Etymology. The name is a compound noun, composed of tenuis (L.) = thin, slender, and chela, referring to the unusual slim anisochelae I and II.

Remarks. It proved rather difficult to pinpoint the exact properties of this species, because the specimens were very thin and small patches on coral rubble, which also harbored other such thin veneers, including other sponges of haplosclerid and microcionid affinity. These neighbors and also the debris and other inclusions caused contamination of the slides with a variety of spicules. Because two specimens were obtained, we were able to recognize the morphological characters, guided by the similar shapes of the characteristically thin and narrow anisochelae. There are similarities with above described Mycale (Carmia) rhaphidotoxa in habitus, skeletal structure and size and shape of most spicule types. Especially the narrow anisochelae I and II are similar to those of M. (C.) rhaphidotoxa, but are even more slimly built than in that species. However, the large robust sigmas described in M. (C.) rhaphidotoxa were definitely absent in the Seychelles specimen, and it is possible that the few thin sigmas reported here are contamination from neighbouring sponges and not proper. Since both specimens have them, we assume here that they are proper despite their rarity. An additional difference is the presence of tiny trichodragmas. These were not common and at first only detected under SEM, but subsequently recognized also in sections and spicule slides.
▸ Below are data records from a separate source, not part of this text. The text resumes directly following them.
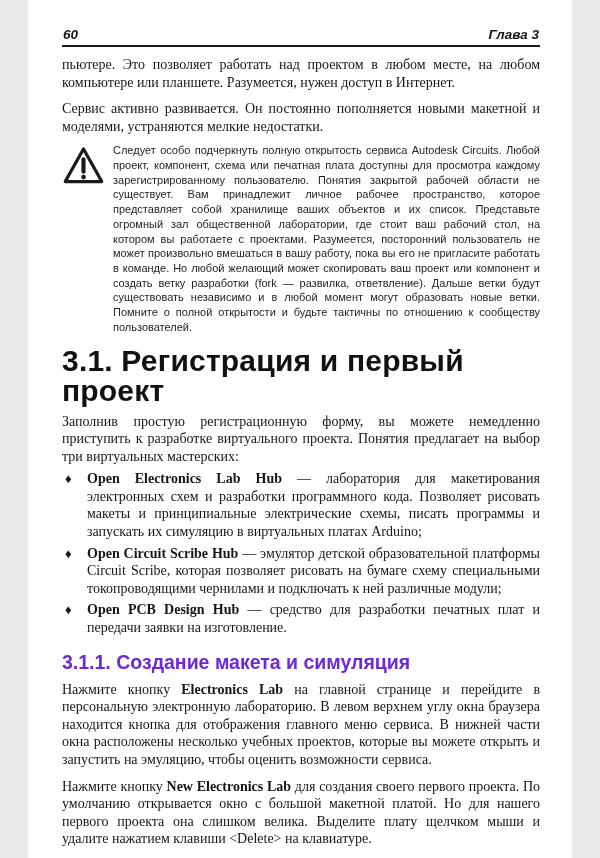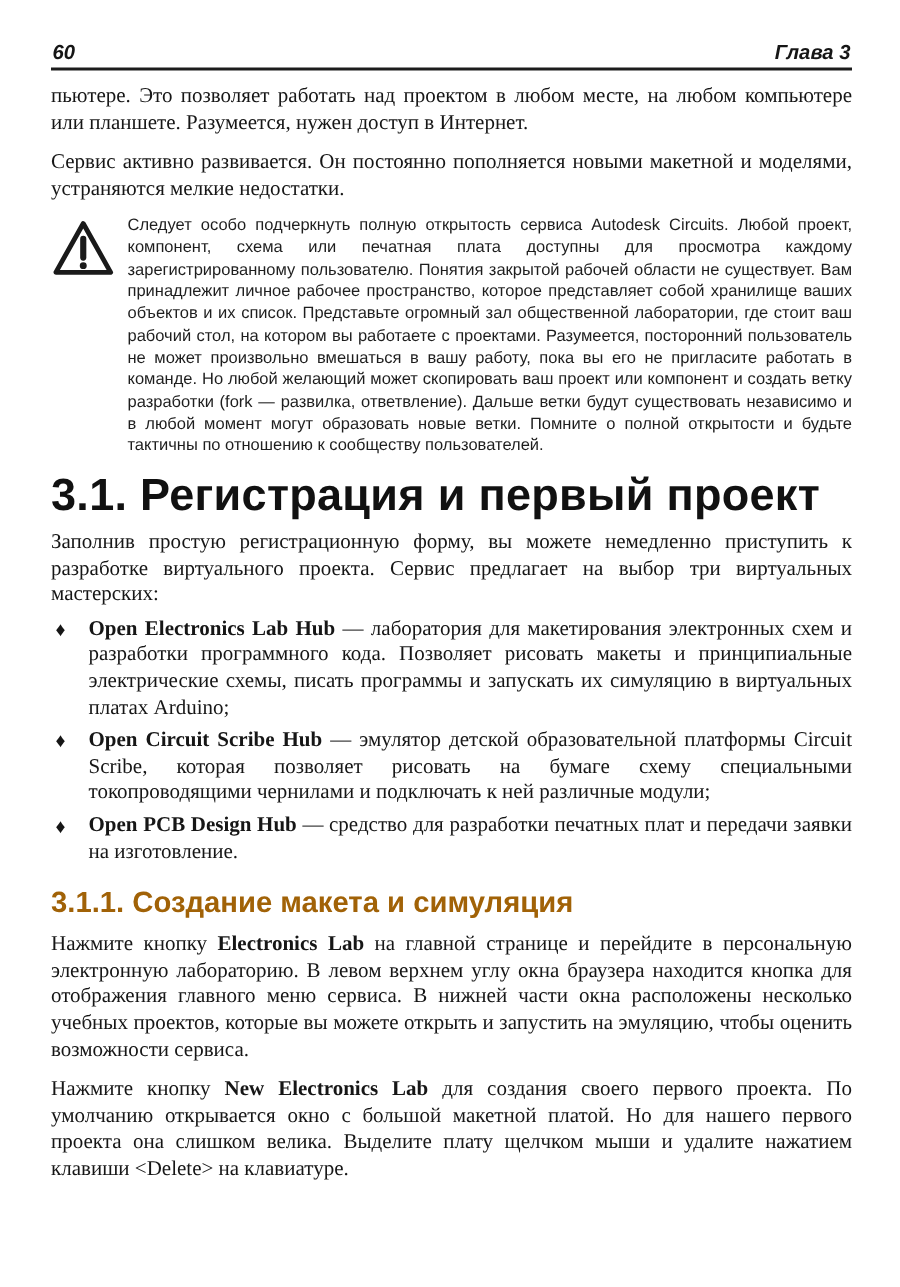--- a/index.html
+++ b/index.html
@@ -9,7 +9,7 @@
   }
   .page {
     position: relative;
-    width: 600px;
+    width: 544px;
     height: 858px;
     margin: 0 auto;
     background: #ffffff;

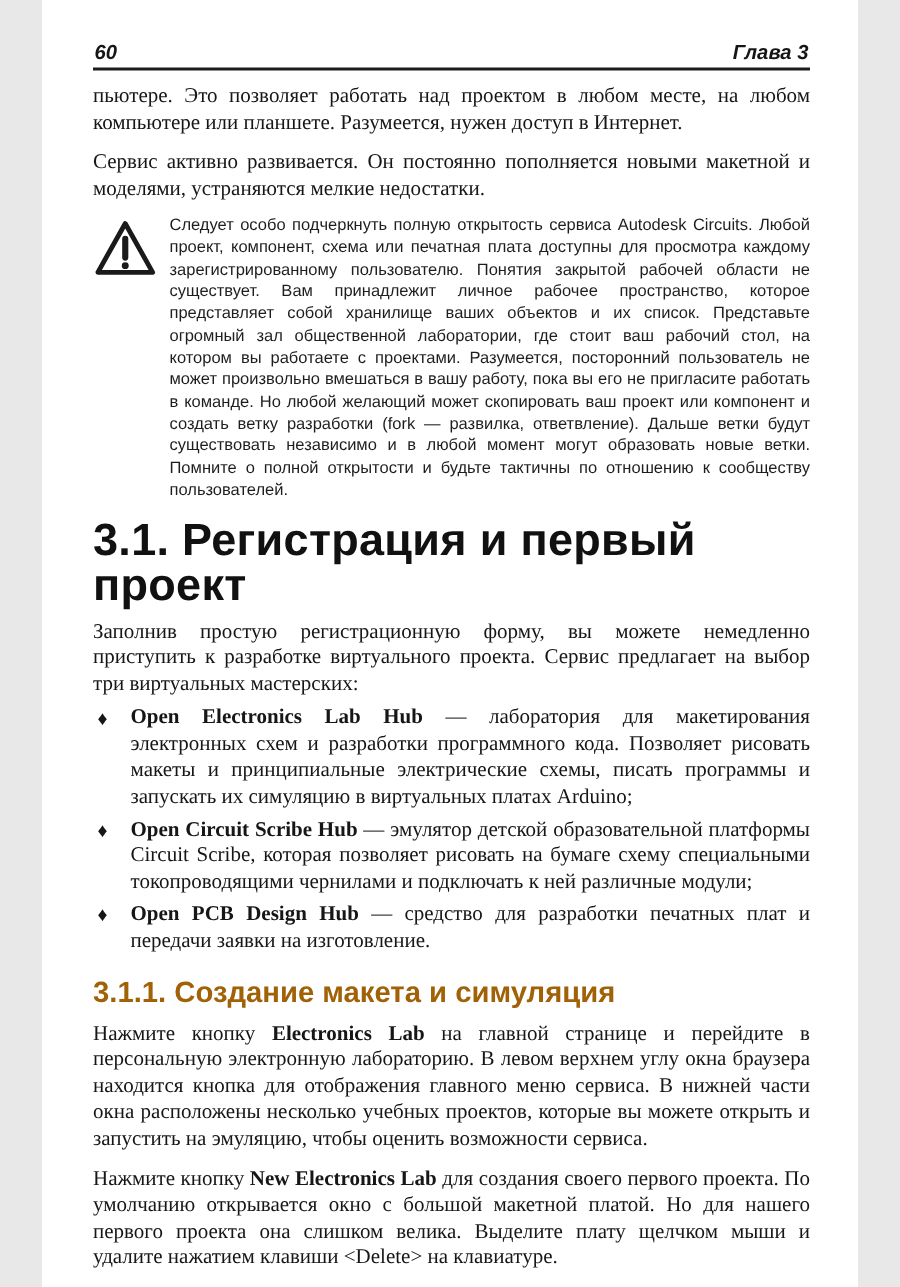--- a/index.html
+++ b/index.html
@@ -134,7 +134,7 @@
 
   <div class="h1">3.1. Регистрация и первый проект</div>
 
-  <p class="para">Заполнив простую регистрационную форму, вы можете немедленно приступить к разработке виртуального проекта. Сервис предлагает на выбор три виртуальных мастерских:</p>
+  <p class="para">Заполнив простую регистрационную форму, вы можете немедленно приступить к разработке виртуального проекта. Понятия предлагает на выбор три виртуальных мастерских:</p>
 
   <ul class="bullets">
     <li>

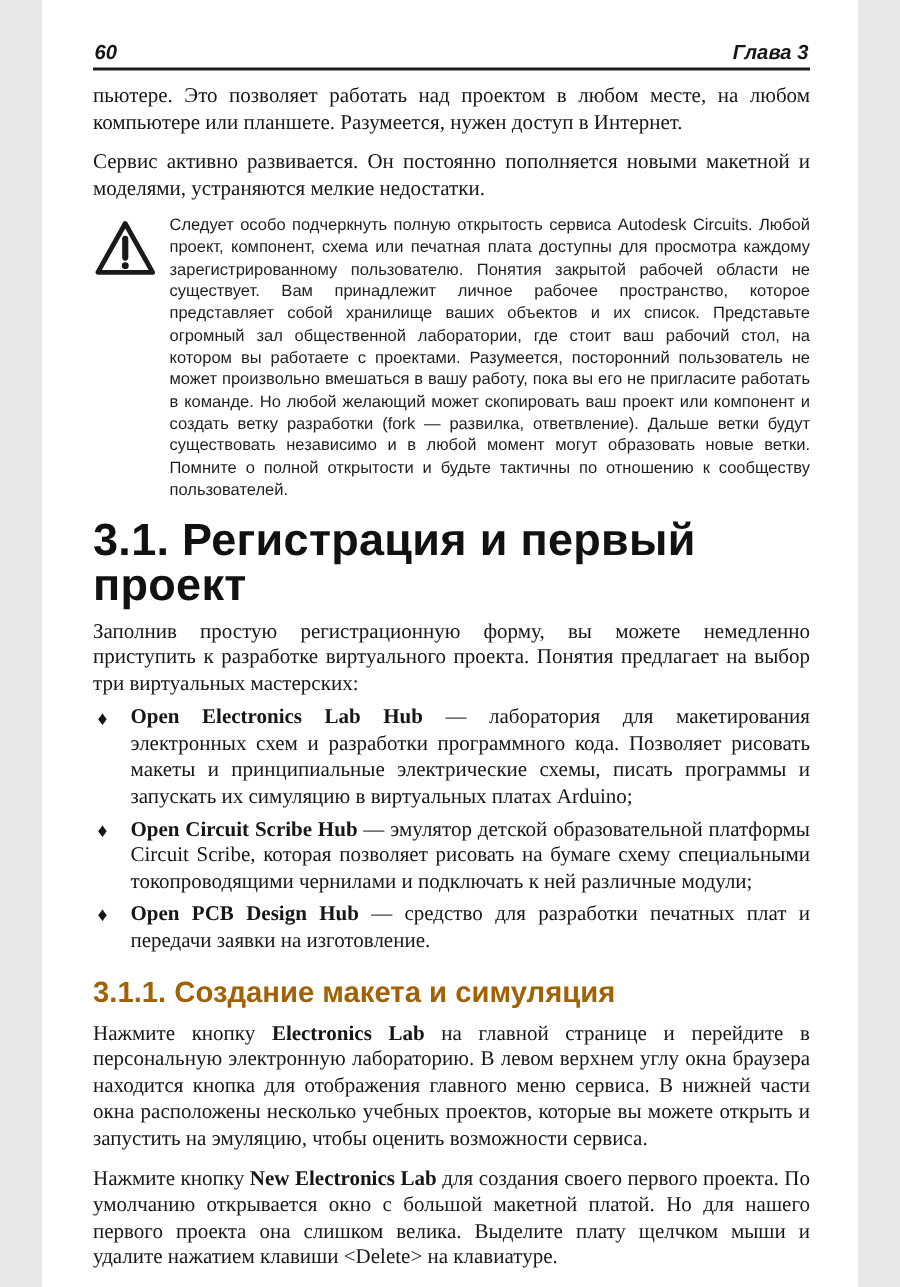--- a/index.html
+++ b/index.html
@@ -79,7 +79,7 @@
     font-weight: bold;
     font-size: 19.5px;
     line-height: 23px;
-    color: #a16207;
+    color: #6d28d9;
   }
   .h1 + .para, .h2 + .para { margin-top: 7px; }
Below we describe a species new to science from Lombok, Indonesia, named after the commander of H.M.S Siboga, G.F.Tydeman, which is also rather similar in overall microsclere complement to the present species, including having short trichodragmas. Differences are the possession of robust sigma I and proper toxas, both lacking in the present species. Anisochela I of the present species is much slimmer and different in overall shape

Vacelet & Vasseur (1971) described a Mycale sp. 2 from Madagascar, which showed some similarities with the present species. They reported no sigmas (apart from two serrated sigmas, which were obviously foreign), similar mycalostyles, several categories of anisochelae and raphides. The difference with the above described specimen (and also with M. (C.) rhaphidotoxa) was the presence of small toxiform microscleres, not found in our specimens. No trichodragmas were mentioned by Vacelet & Vasseur, but these could have been easily overlooked.